Este librero cincuentón, de chaqueta de pana y pantalón parcheado en la entrepierna, vive solo. Abandonó en los primeros sesenta oficina de seguros, novia a punto de vicaría y cuatro paredes sedentarias por no sabe todavía muy bien qué vértigo del lunes y ansias de kilómetros. En el mundillo de los ambulantes es conocido como el Santo, por razones obvias. Todos lo estimas y respetan. Siempre se le encarga negociar con alcaldes los días feriados, la subida de tasas municipales por enero y las calles más céntricas donde colocar tenderetes. Es especialmente mañoso en contener la subida de algunas tasas, o compensar dicha subida dolorosa con los mejores soportales al abrigo del viento y de la lluvia.

Maruja, la reina mora de la quincalla, dos puestos más abajo en dirección al río, en invierno le prepara una lata generosa, de las de escabeche, llena de brasa tibia.

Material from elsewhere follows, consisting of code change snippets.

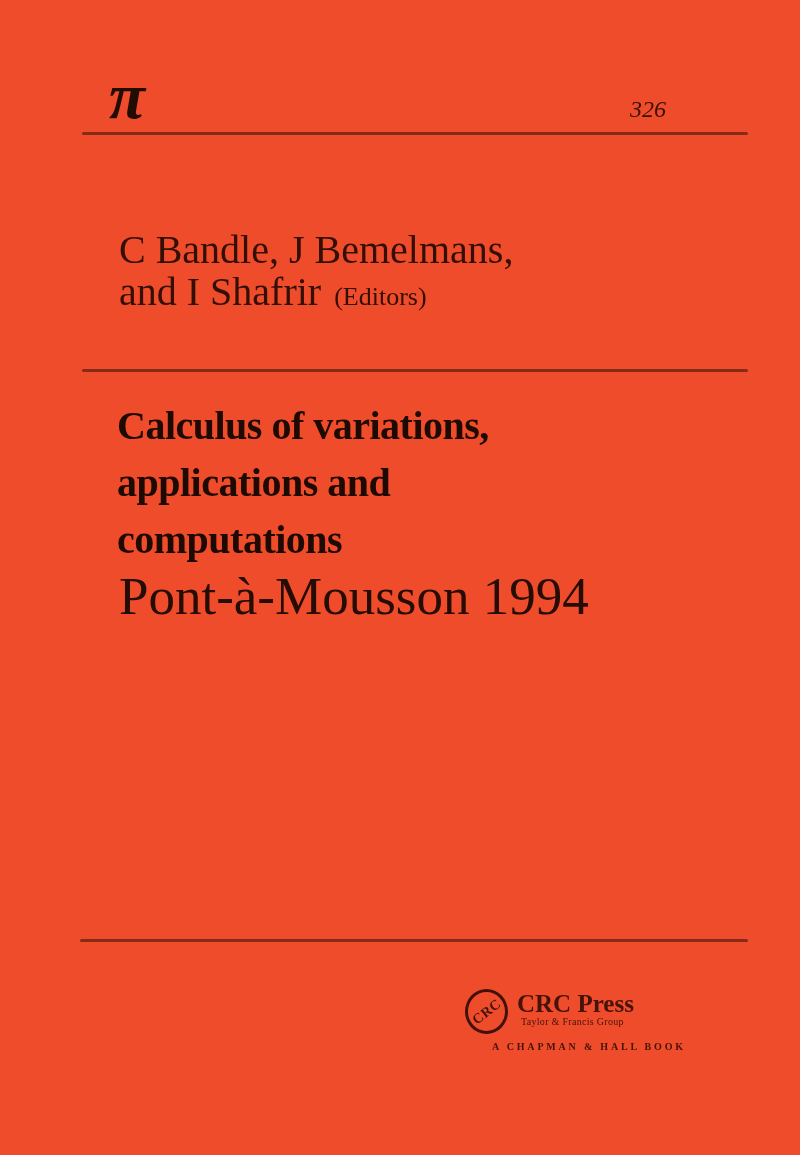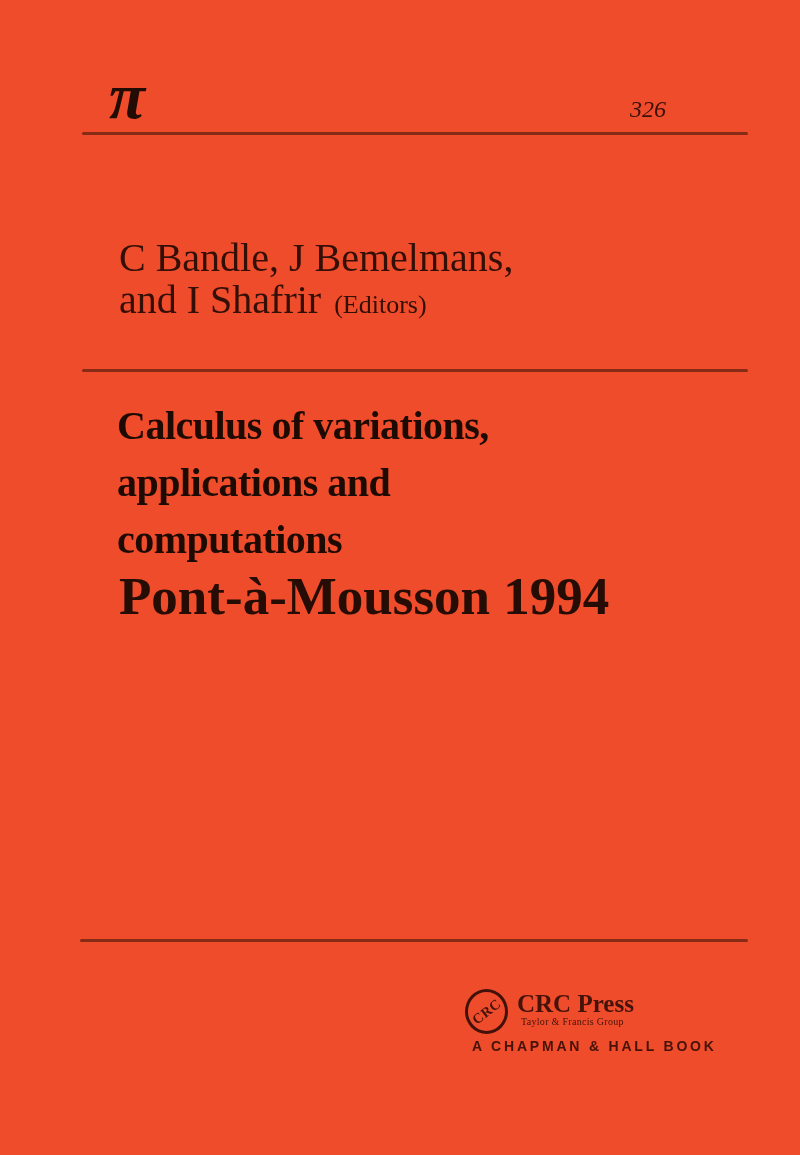"C Bandle, J Bemelmans," .authors { margin-top: 8px -> none }
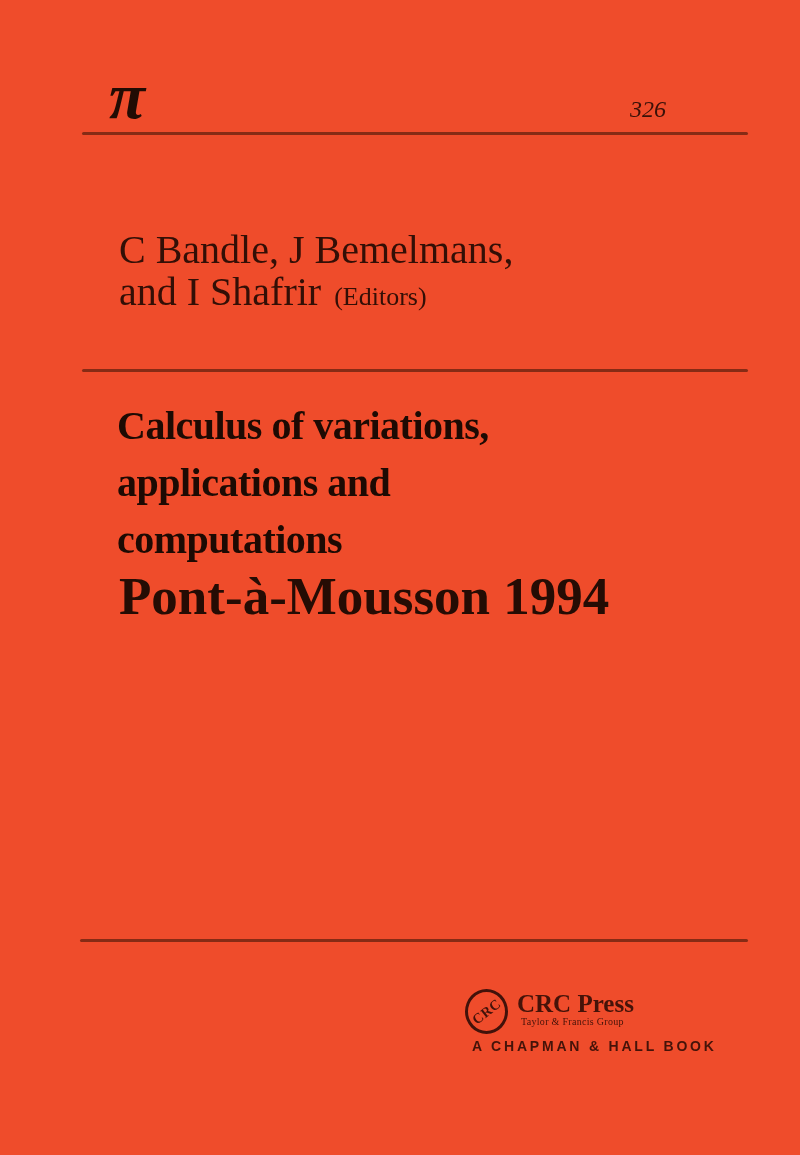"Pont-à-Mousson 1994" .book-subtitle { font-weight: bold -> normal }
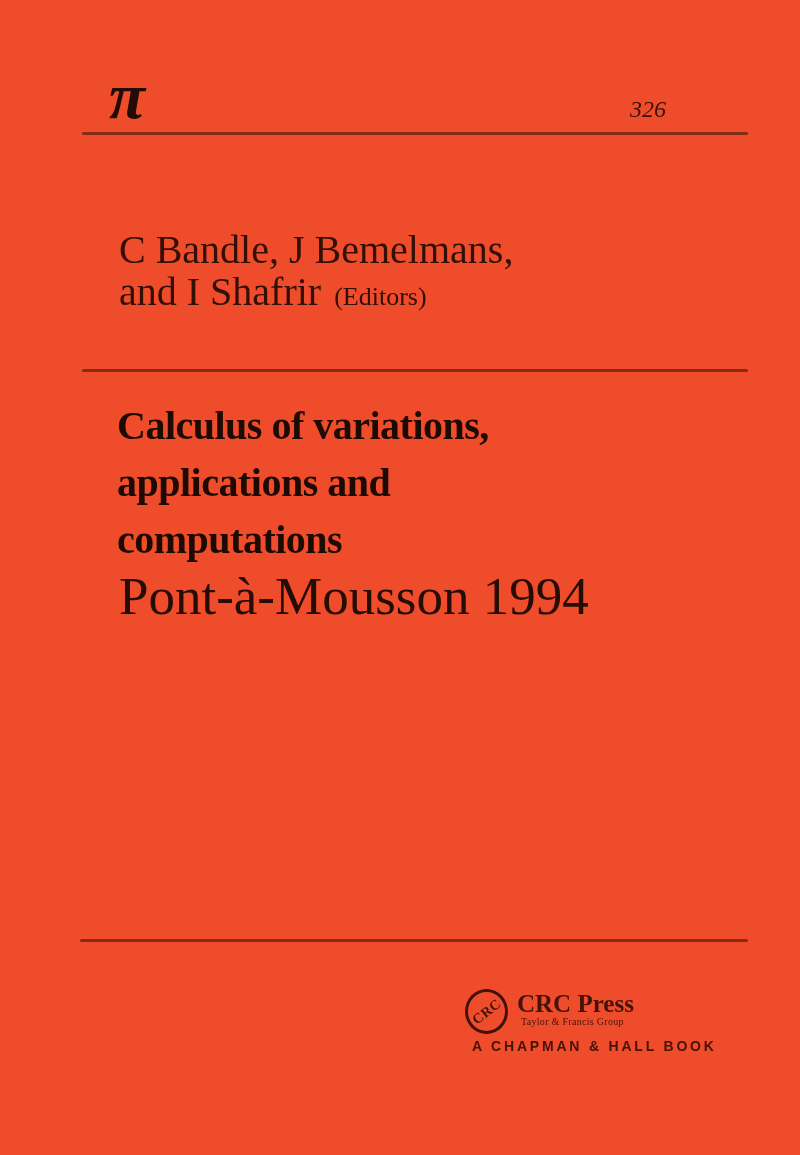"A CHAPMAN & HALL BOOK" .chapman { font-family: Liberation Sans, sans-serif -> Liberation Serif, serif; font-size: 14px -> 10px; left: 472px -> 492px }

A media mañana el Santo esconde una patata entre la ceniza incandescente. Con sal y una pica de pimienta negra es su mejor bocado, no lo cambia por ninguno de la mesa del rey. Y sigue leyendo y escribiendo en ese dietario que le regala cada año por navidades un amigo anticuario de la capital. Es reservado en los asuntos de la escritura, muy a pesar de don Gildo. El cura se muere por leer, y cuando insinúa alguna inquisición ladeada, el librero responde, vaguedades, señor cura, niñerías de viejo…

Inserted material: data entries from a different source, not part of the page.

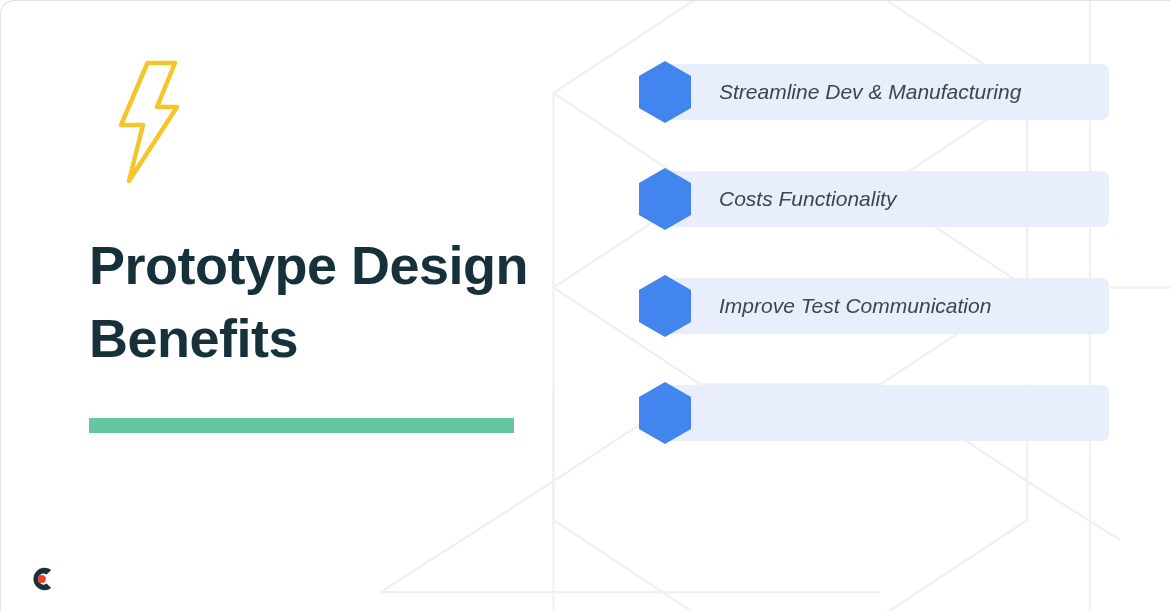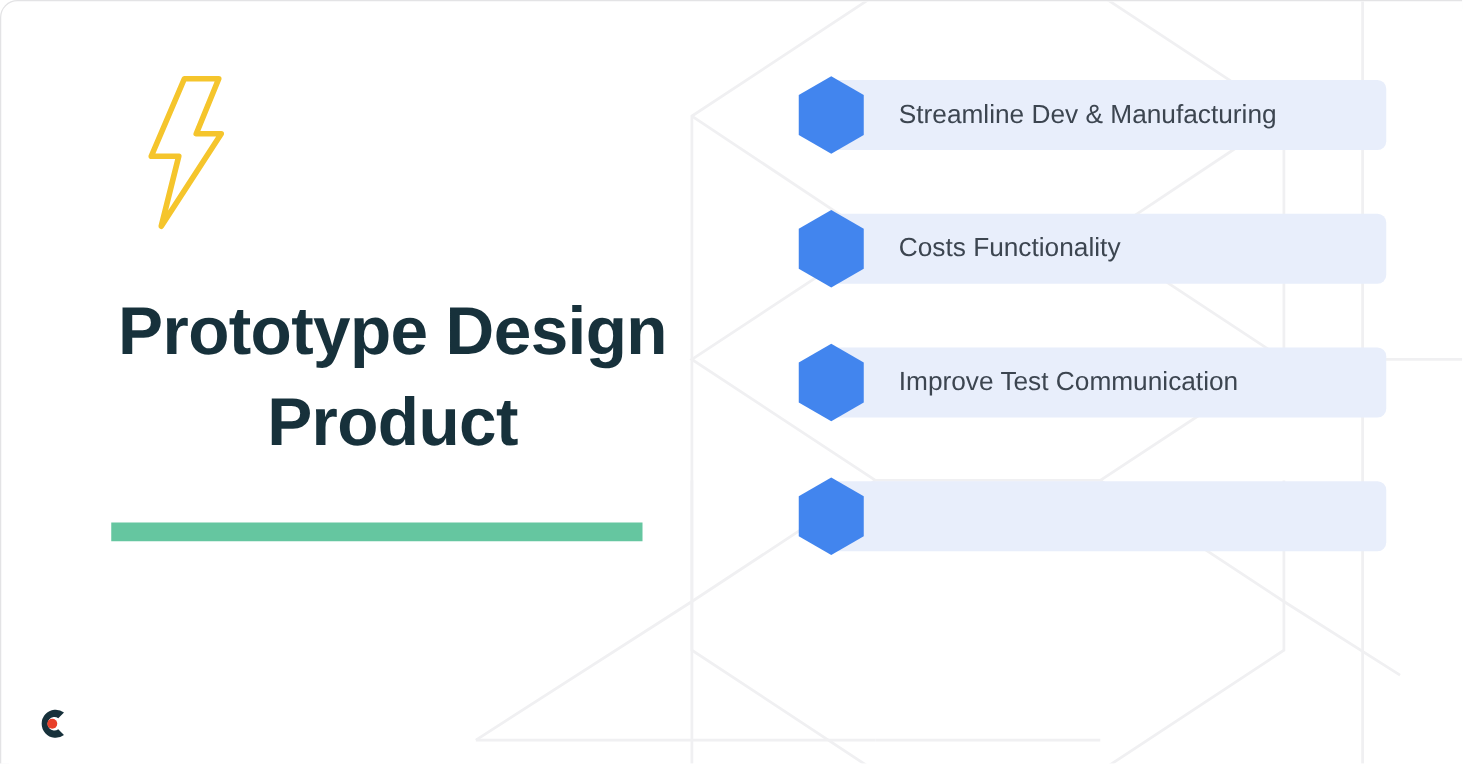"Streamline Dev & Manufacturing" .benefits { font-style: none -> italic }
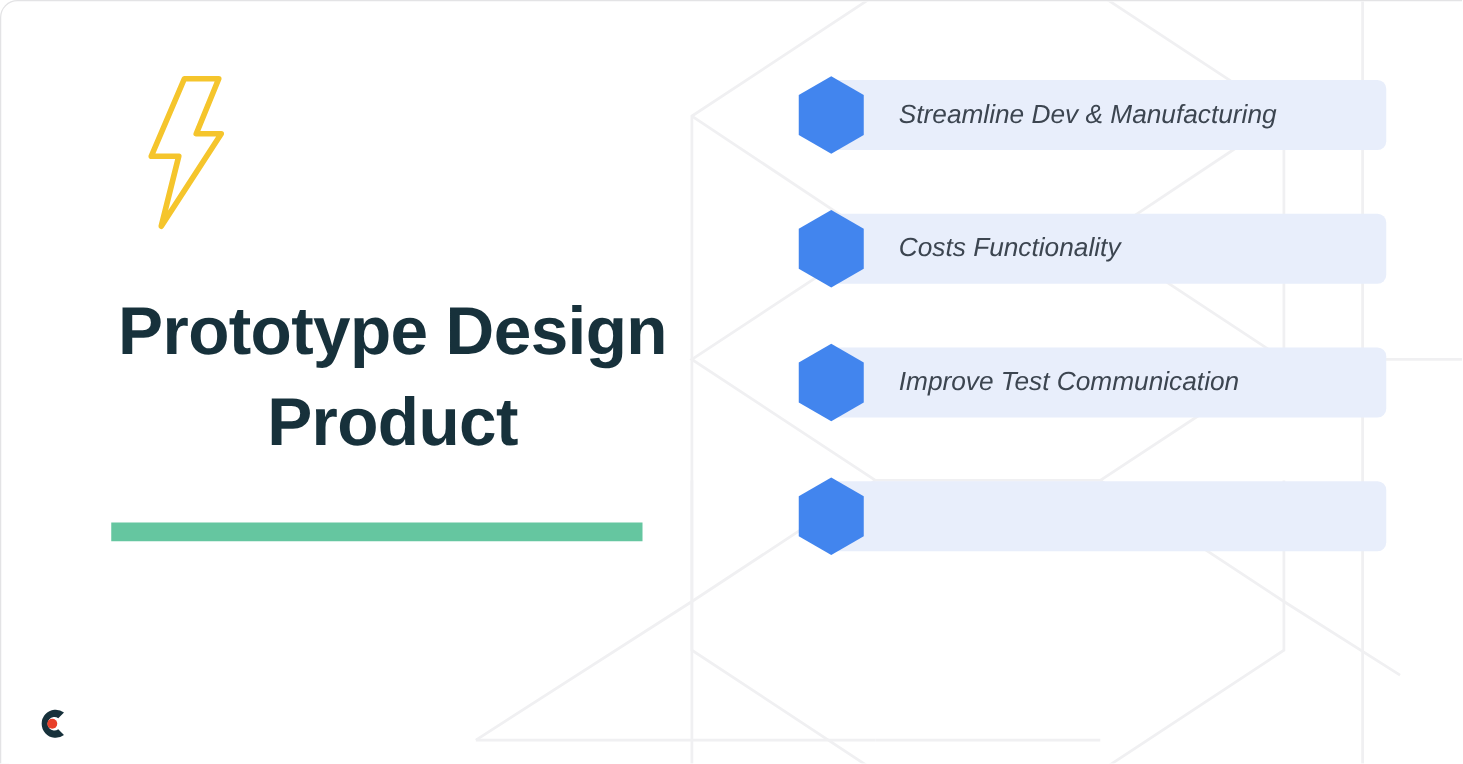"Prototype Design" .left-col { text-align: center -> none }
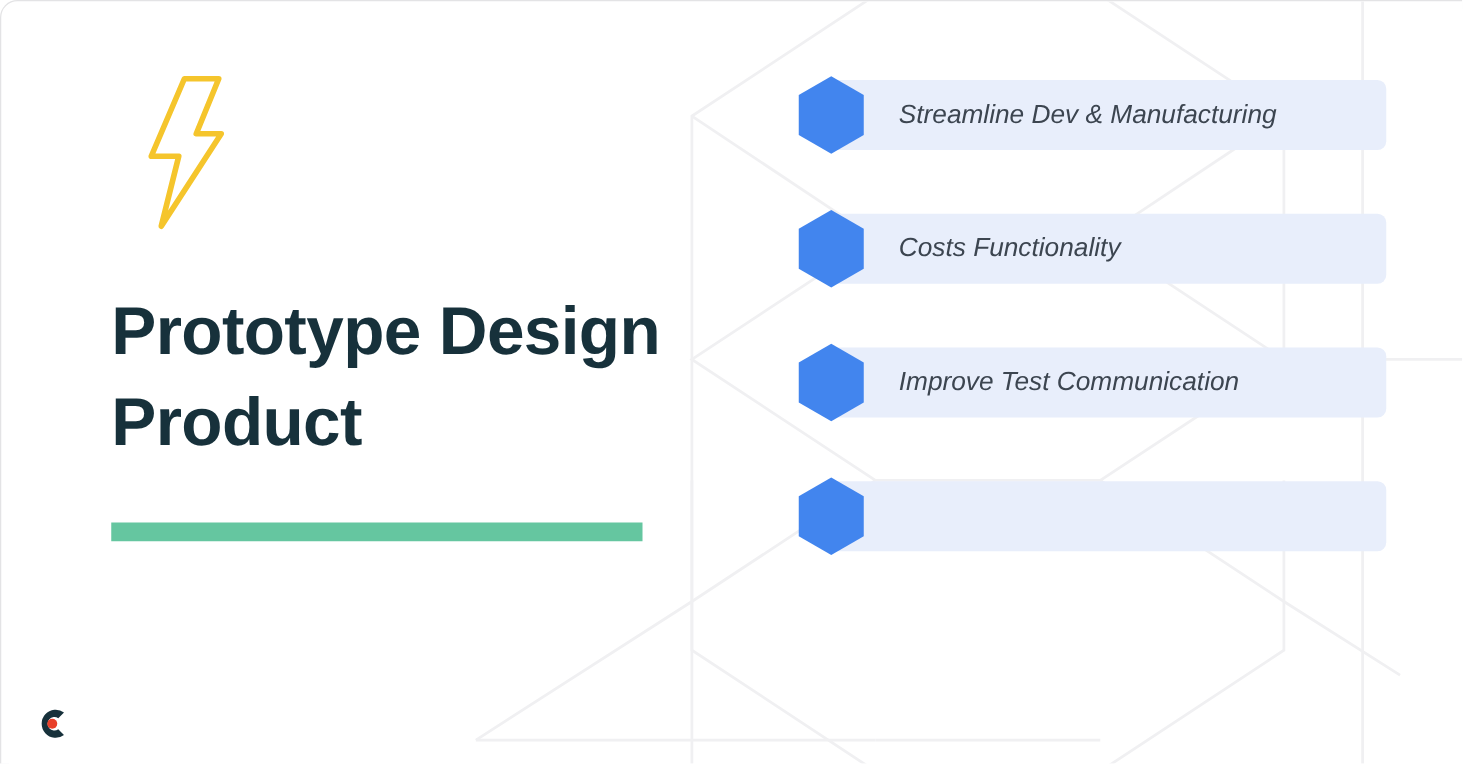"Product" span { text: Product -> Benefits }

Nadie hasta la fecha ha entrado en la furgoneta, que en más de una ocasión hace oficio de vivienda. Tras las ventanas traseras dos cortinas floreadas impiden la visión del curioso. Nadie le asiste en el trabajo de carga y descarga de ejemplares, es siempre el primero en montar la librería y el último en recoger el último anaquel. Los vecinos comentan oficio tan esclavo, manejando bártulos hasta bien entrada la madrugada. Él se confiesa sonámbulo irredento, vicio de soltero sobre el que nadie manda. A veces se le sorprende dormitando a media jornada con un libro caído entre las manos, a pesar de la rumba que aporrea los tímpanos.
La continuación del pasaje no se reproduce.